Saw my specialist the other day who just said "Oh well, only a few weeks to go..." It's not the weeks, it's the overwhelming exhaustion & lack of desire to be there. As I walk past students snearing at kids who are actually doing something EXTRA (like being in a concert band etc), as kids break into my room at lunch time & hack into my computer, as I deal with students who continually want to argue when they are asked to do something, I just want to sob...I have had enough of being treated like a piece of crap!!! 


When I started I was such a young, happy teacher with such passion for what teaching can achieve, I had such a love for the kids. Now I am a parent & that is constant - there is no off switch. I am dealing with my own children, then I go to work...& these kids make my jaw drop. I thought last year was full on - but I made it through. This year it's been so hard to find the good days. I grieve for all the great kids in these classes who get stomped on my the troublemakers...This year has just been heartbreaking. I feel like there is nothing left to give. I feel dead inside. 

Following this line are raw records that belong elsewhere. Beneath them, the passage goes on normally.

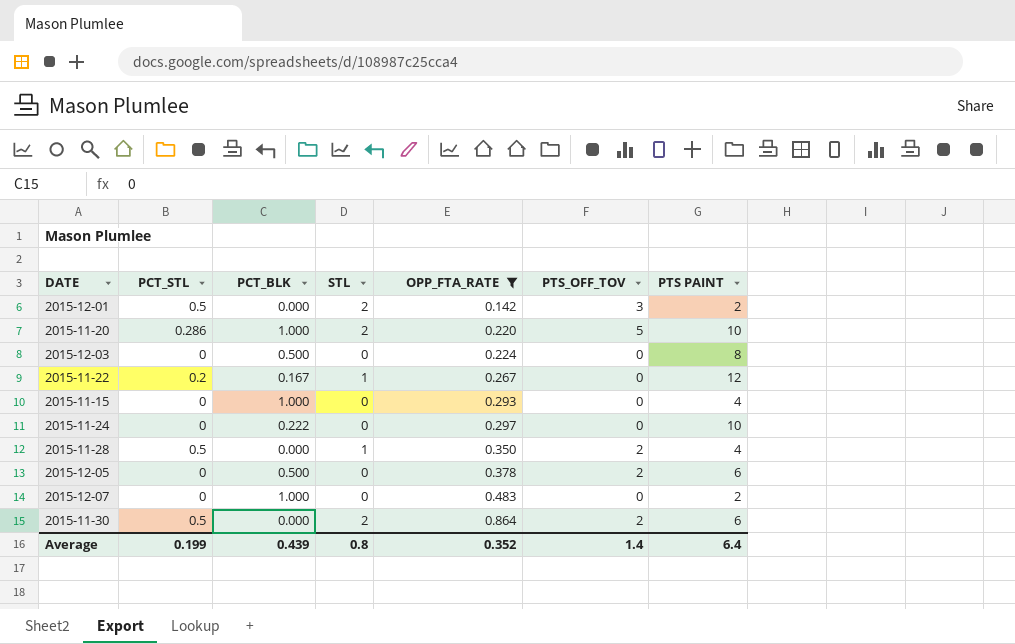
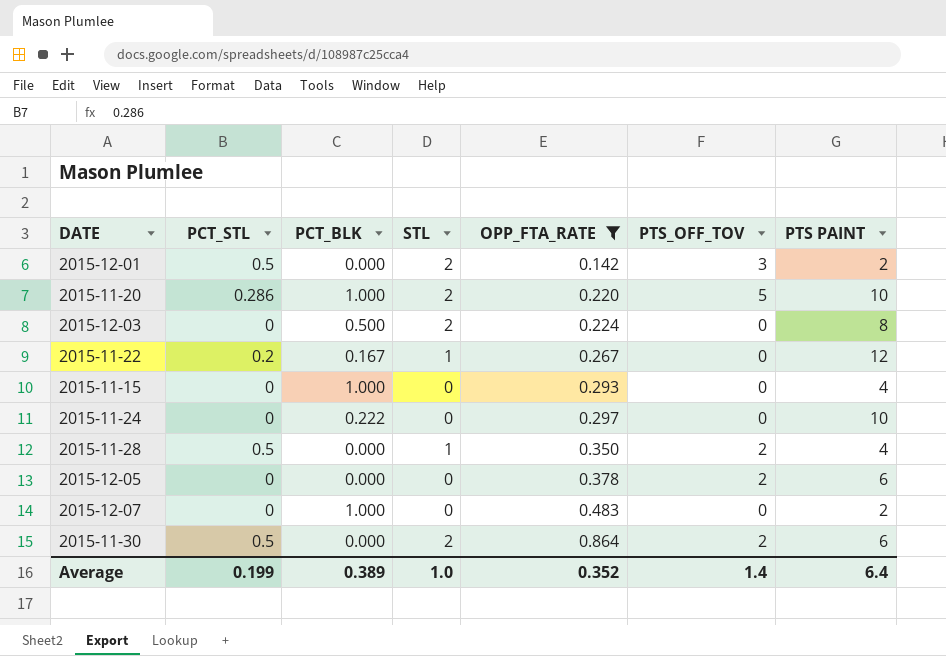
2015-12-03 | STL: 0 -> 2
2015-12-05 | PCT_BLK: 0.500 -> 0.000
Average | PCT_BLK: 0.439 -> 0.389
Average | STL: 0.8 -> 1.0

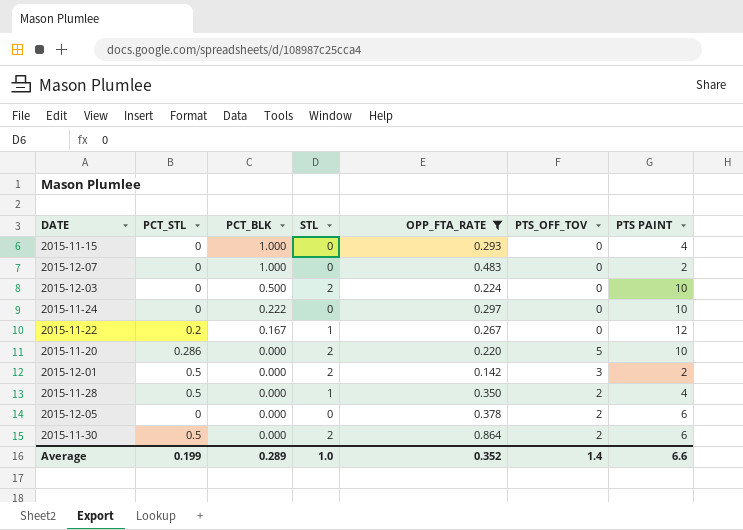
row order: OPP_FTA_RATE ascending -> PCT_BLK descending
2015-12-03 | PTS PAINT: 8 -> 10
2015-11-20 | PCT_BLK: 1.000 -> 0.000
Average | PCT_BLK: 0.389 -> 0.289
Average | PTS PAINT: 6.4 -> 6.6

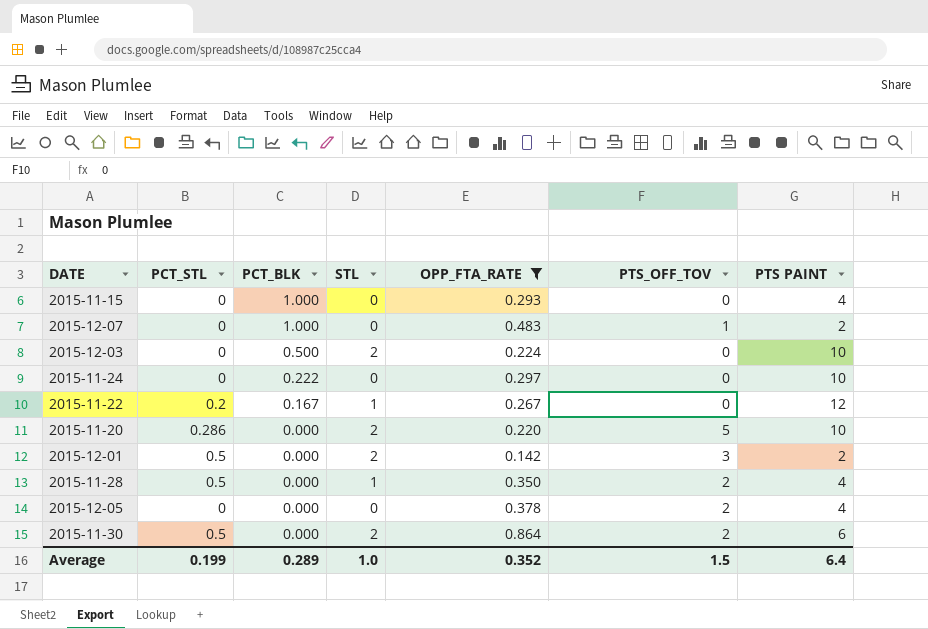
2015-12-07 | PTS_OFF_TOV: 0 -> 1
2015-12-05 | PTS PAINT: 6 -> 4
Average | PTS_OFF_TOV: 1.4 -> 1.5
Average | PTS PAINT: 6.6 -> 6.4

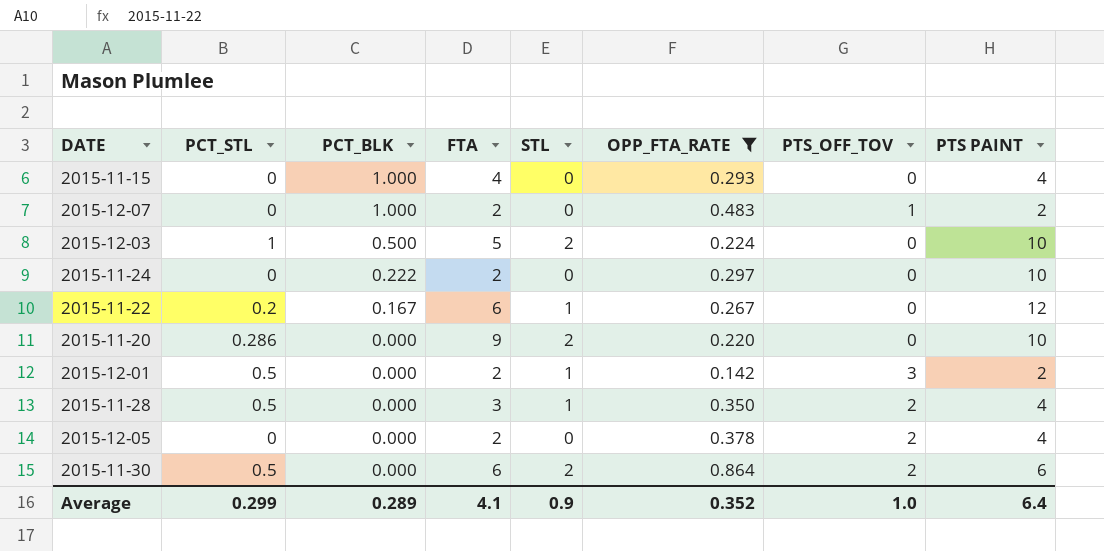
column FTA | position: none -> 4
2015-12-03 | PCT_STL: 0 -> 1
2015-11-20 | PTS_OFF_TOV: 5 -> 0
2015-12-01 | STL: 2 -> 1
Average | PCT_STL: 0.199 -> 0.299
Average | STL: 1.0 -> 0.9
Average | PTS_OFF_TOV: 1.5 -> 1.0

I am still waiting to hear from OUA about doing some studies with them...D has enrolled in doing his Masters next year though, so if they don't accept me that will be OK I guess. I long to do a job where I don't have to drag myself there & home broken...


Next year The Drama Queen will be in one of the classes I have to take. Yes, I promised to take Stage 3 again next year. I always said that I would leave before I turned into a bitter, twisted, grumpy teacher...I have always tried to teach with excellence, I've always admitted mistakes but poured my life energy into the students. Now I need some of that life energy back to be a mother to my family & run this house. I feel like I can't do this...

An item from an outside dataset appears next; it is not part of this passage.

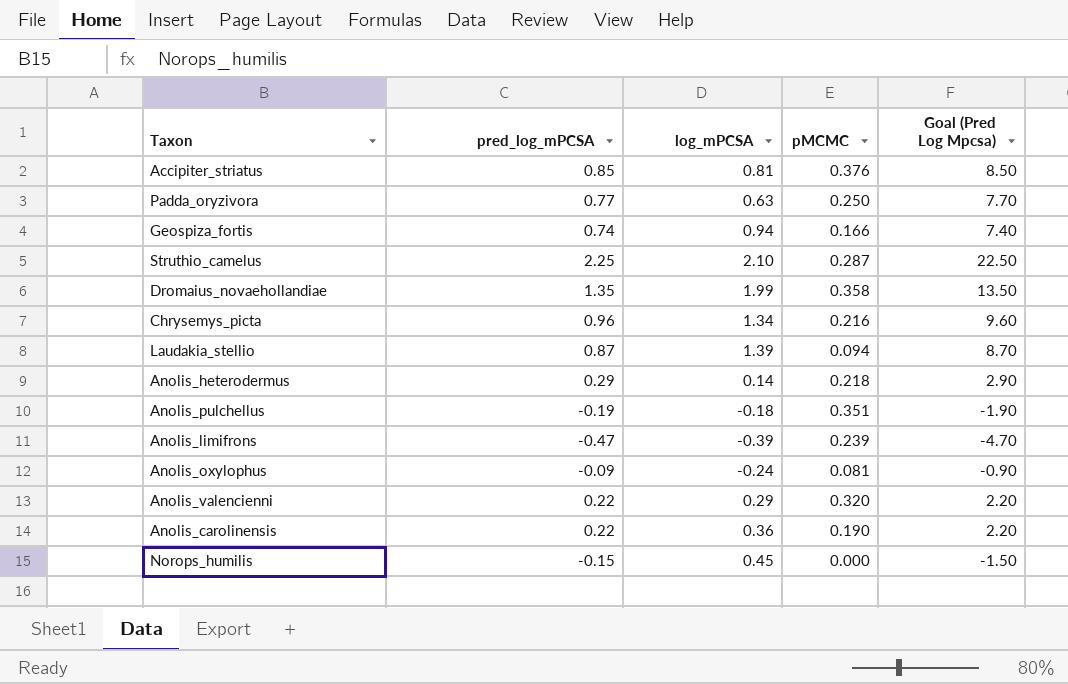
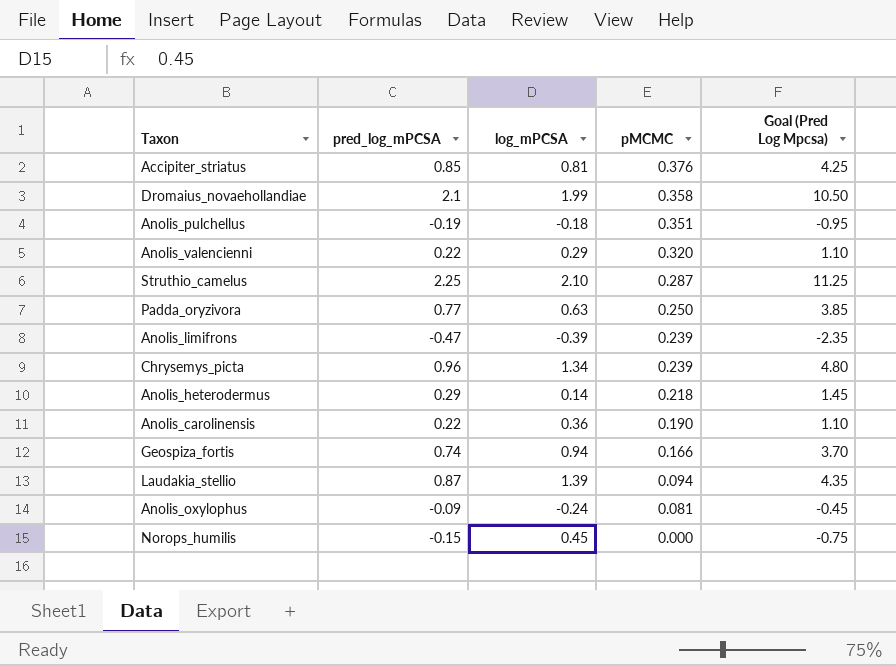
row order: none -> pMCMC descending
column Goal (Pred Log Mpcsa) | formula: [pred_log_mPCSA] * 10 -> [pred_log_mPCSA] * 5
Dromaius_novaehollandiae | pred_log_mPCSA: 1.35 -> 2.1
Chrysemys_picta | pMCMC: 0.216 -> 0.239

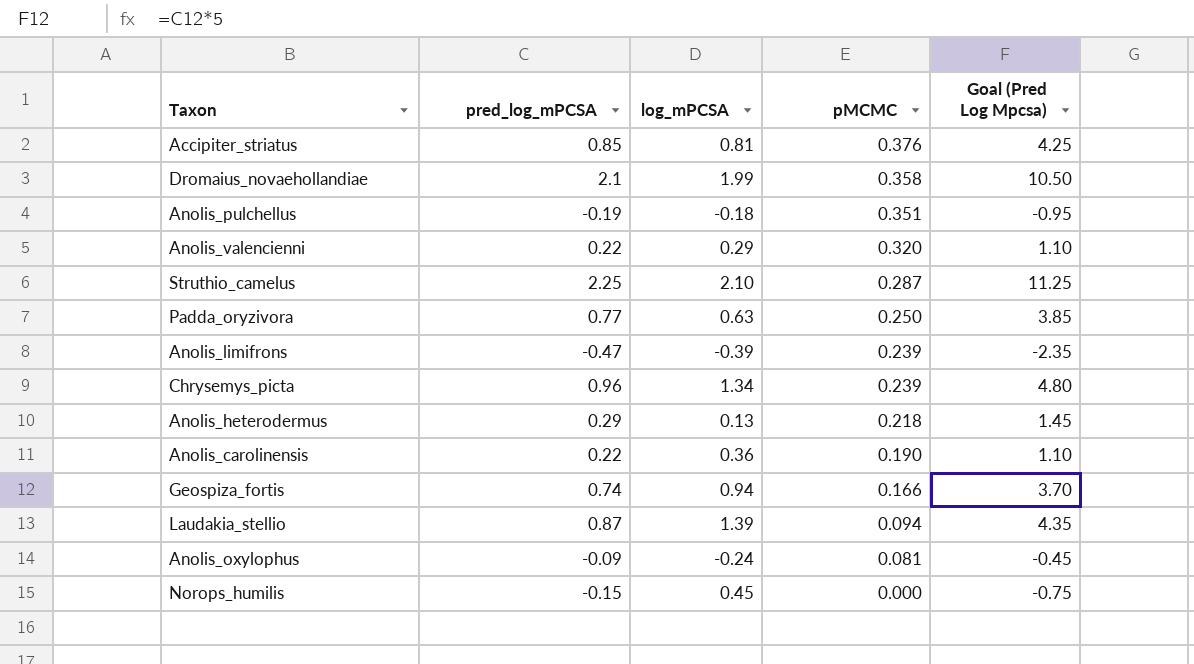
Anolis_heterodermus | log_mPCSA: 0.14 -> 0.13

So yes, holidays are nearly here. I look forward to them, but I still feel burnt out...





Tuesday, November 15, 2011

Grief

We always grieve when there are changes in our lives. Two dear friends - & godparents to my children - are changing their jobs, & the shock of this feels so huge  because I won't see them as much...

The suddeness & the unknown must be hard for everyone to process...

Praying for everyone involved & feeling rather numb...

Friday, November 4, 2011

Career change?

Currently considering some further study...

Feel like I have come full circle & would like to head in a particular direction...need to do some more research & exploring first...

The young girl in the late 80s was headed in a different direction to the one I took in 1989...perhaps my heart feels the pull to revisit it...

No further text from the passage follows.